The number of U.S. residents who have Limited English Proficiency (LEP) has increased substantially, and the health burden of these LEP populations has emerged as a public health concern. However, the documented disparities may be an underestimation of the broader concern because non-English speakers have often been excluded from research and intervention efforts. For example, the National Health Interview Survey (NHIS) has language capacity only for English and Spanish, and the vast majority (more than 90%) of respondents completed their interviews in English. This systematic exclusion of persons with LEP is a serious concern for the diverse Asian American populations whose rates of linguistic isolation are high. Given that LEP is strongly associated with socioeconomic disadvantages, findings based on English-proficient samples of Asian Americans can render an inaccurate and biased representation. In recruiting “hard-to-reach” LEP populations, cultural and linguistic sensitivity and community-based approaches are required. Filling the current knowledge gap, the purpose of the present study was to examine the impact of LEP on health using a sample of older Korean Americans. The vulnerability of older Korean Americans with LEP in various health outcomes (activity limitations, self-reported health, and probable depression) was assessed in consideration of socio-demographic (age, gender, marital status, education, and financial status) and context (region, length of stay in the U.S., and health insurance) variables.
Methods
Using pooled data from 1,301 Korean Americans (aged ≥ 60) surveyed in Florida, Texas, and New York during 2008−2013, comparative analyses and multivariate model estimations were conducted. The selection of sites was designed to reflect the continuum of Korean American population densities.

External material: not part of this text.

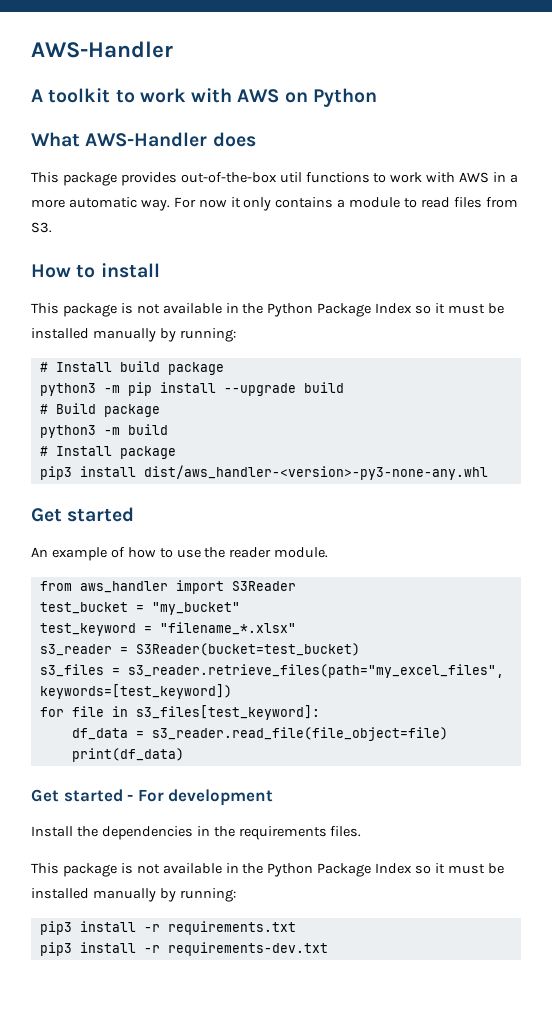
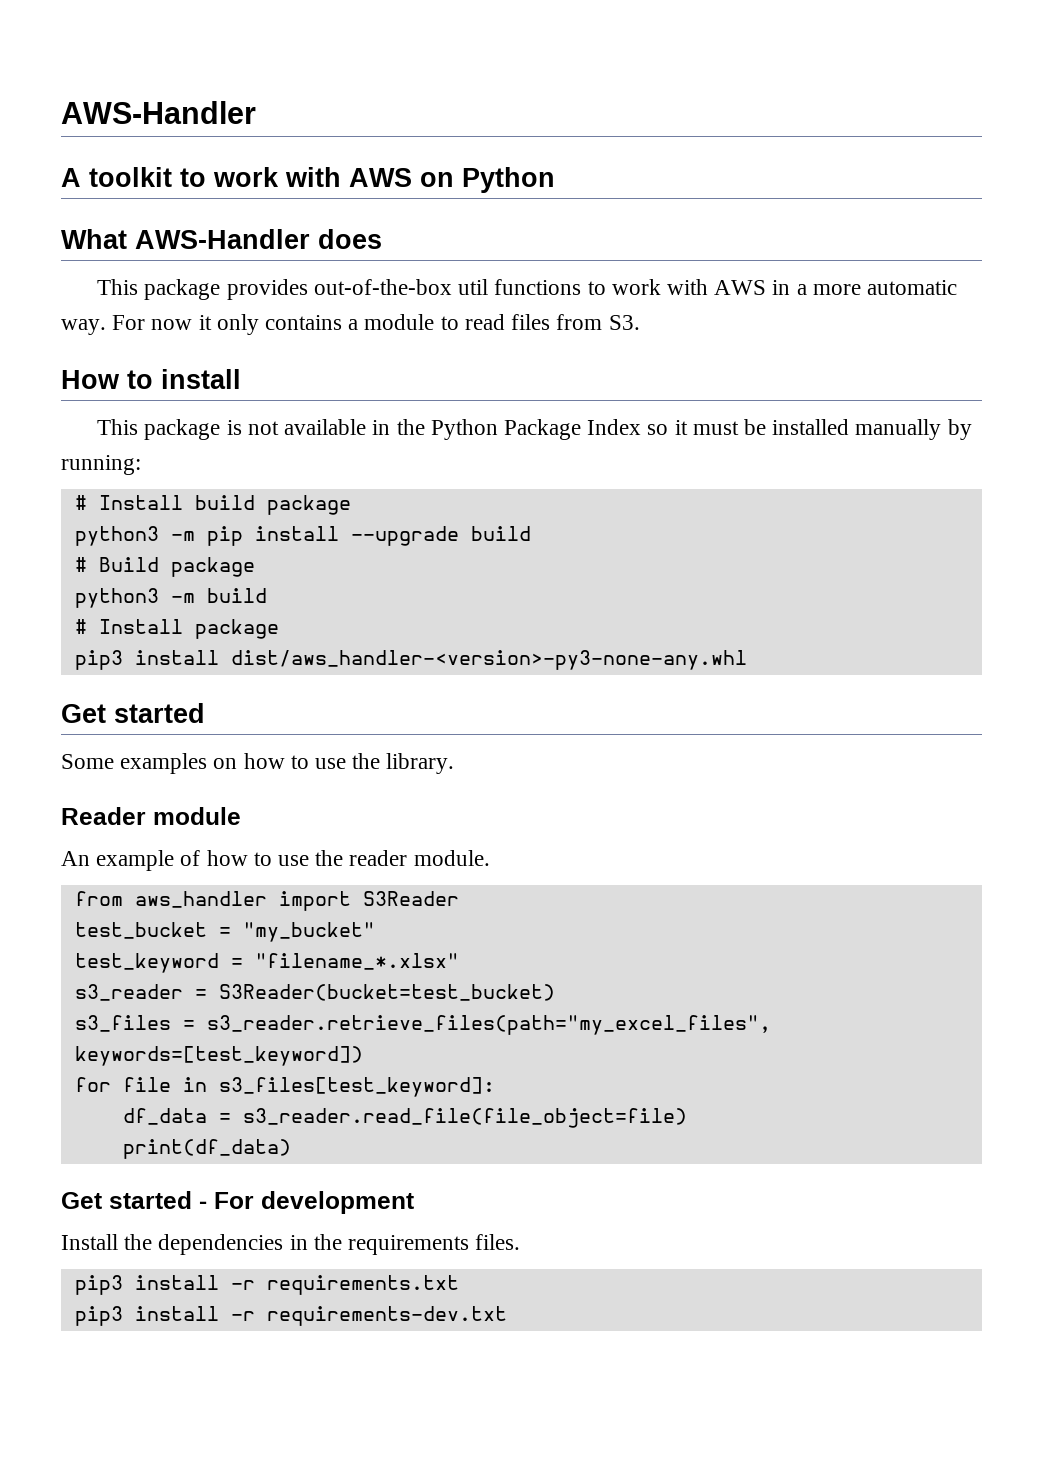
+ Some examples on how to use the library.
+ Reader module
  Install the dependencies in the requirements files.
- This package is not available in the Python Package Index so it must be installed manually by running:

The community-based samples were collected by a team of investigators who share the same language and culture with the target population. Conducted in partnerships with ethnic community organizations, the survey questionnaires were in Korean and included questions on English proficiency, physical activities of daily living (PADL; Fillenbaum, 1988), self-rated health, and symptoms of depression (CES-D; Andresen, Malmgren, Carter, & Patrick, 1994, Radloff, 1977).
Results
More than 70% of the sample exhibited LEP. The LEP group presented more adverse socio-demographic and health profiles compared to their English speaking counterparts. A series of logistic regression models showed that persons with LEP were 2.72 times more likely to have activity limitations, 2.59 times more likely to report poor/fair health, and 1.73 times more likely to have probable depression.
Conclusions and Implications
Findings identified LEP as a major source of health disparity and underscore the importance of LEP as an intervening agent in health planning and interventions for older ethnic minority populations.